L'Iran a une nouvelle fois rejeté mercredi l'idée d'une rencontre entre les deux dirigeants des pays ennemis sans une levée des sanctions.

"Tant que le terrorisme économique du gouvernement américain et les cruelles sanctions sont imposés au peuple iranien, il n'y a pas de place pour des négociations", a affirmé Majid Takht-Ravanchi, représentant de l'Iran à l'ONU.

Les propos de M. Trump marquent une inflexion par rapport à la position intransigeante de plusieurs membres de son équipe, réaffirmée après l'annonce d'une proposition de médiation française.

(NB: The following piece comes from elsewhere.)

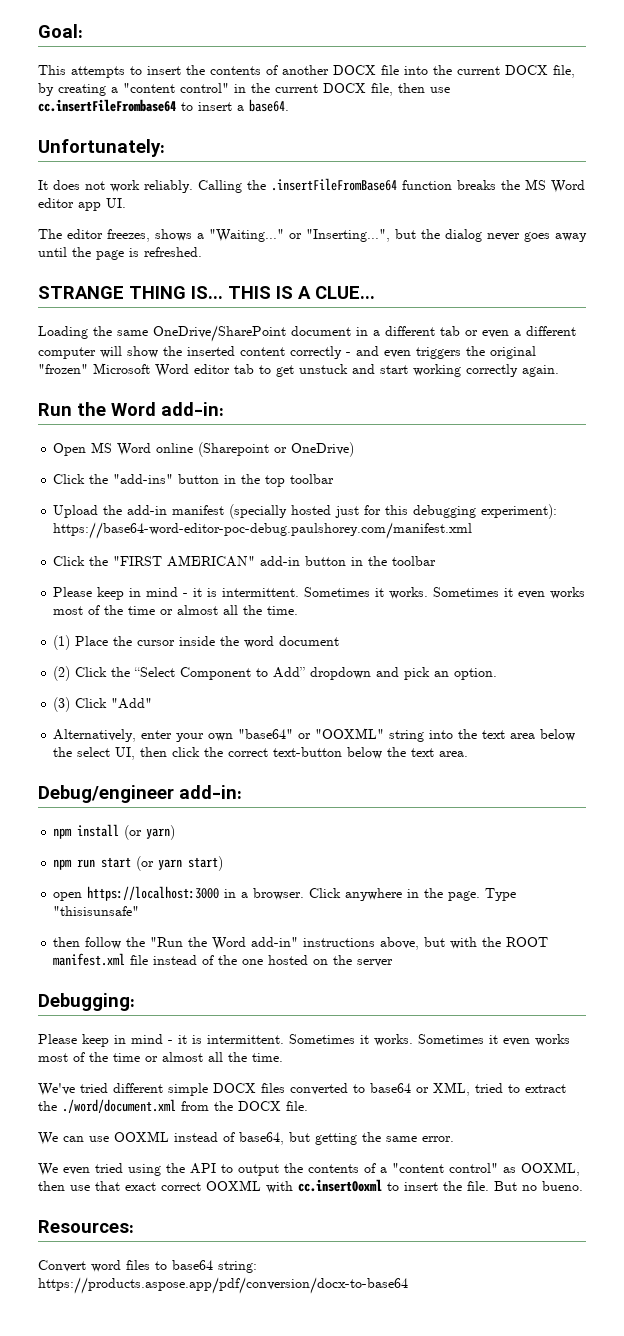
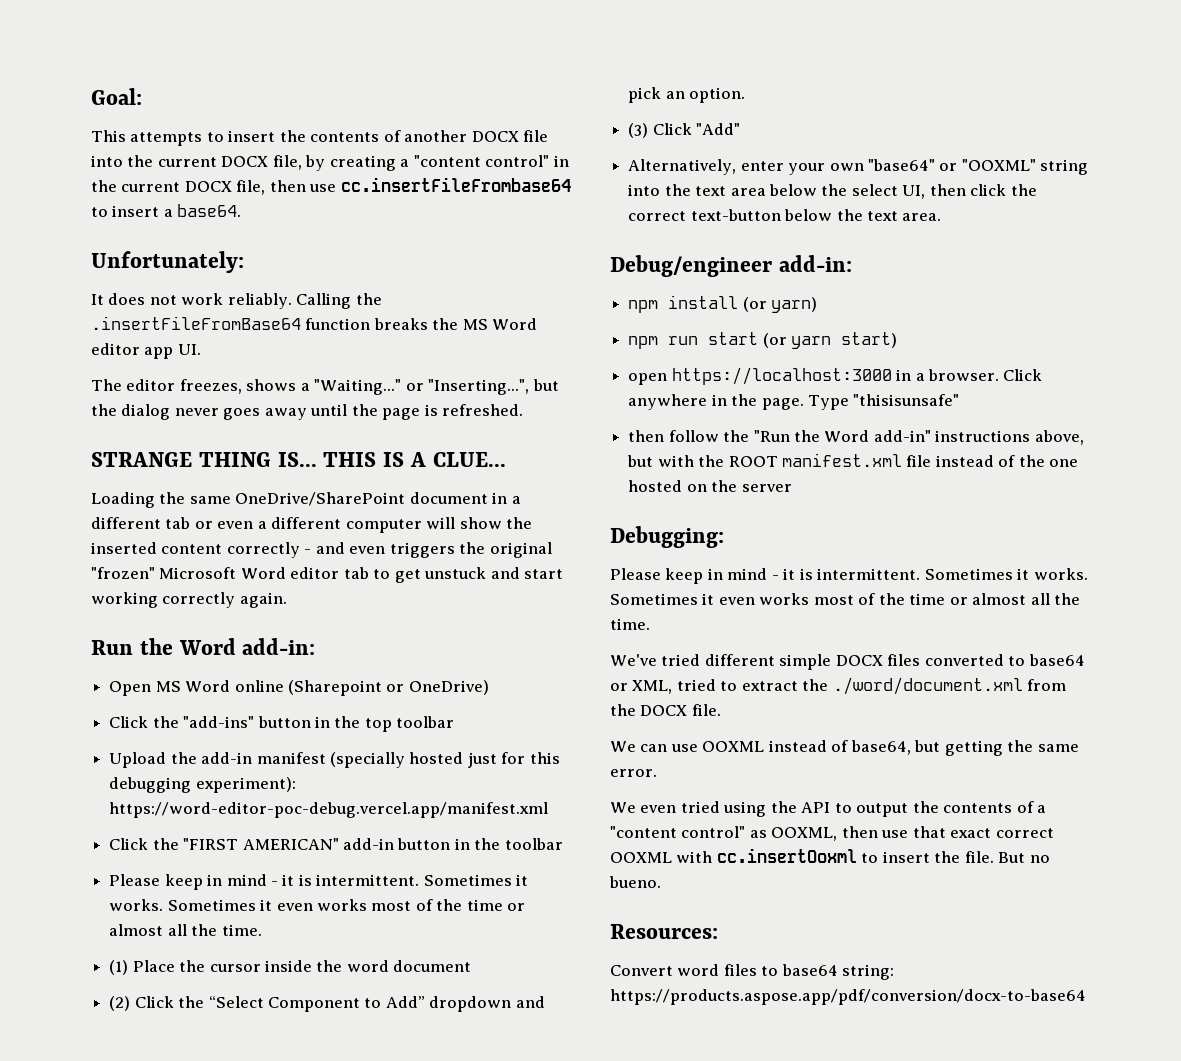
- Upload the add-in manifest (specially hosted just for this debugging experiment): https://base64-word-editor-poc-debug.paulshorey.com/manifest.xml
+ Upload the add-in manifest (specially hosted just for this debugging experiment): https://word-editor-poc-debug.vercel.app/manifest.xml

"On ne peut pas être plus clairs sur le fait que nous sommes déterminés à mettre en oeuvre cette campagne de pression maximale et que nous n'entendons pas accorder d'exceptions ou de dérogations", avait déclaré début septembre l'émissaire américain pour l'Iran Brian Hook. "Les Etats-Unis intensifient leur campagne de pression maximale", avait-il ajouté.

Les tensions entre les Etats-Unis et l'Iran sont exacerbées depuis le retrait de Washington en 2018 de l'accord international signé trois ans auparavant. Le texte, qui visait à empêcher l'Iran de se doter de l'arme nucléaire, était jugé trop laxiste par M. Trump.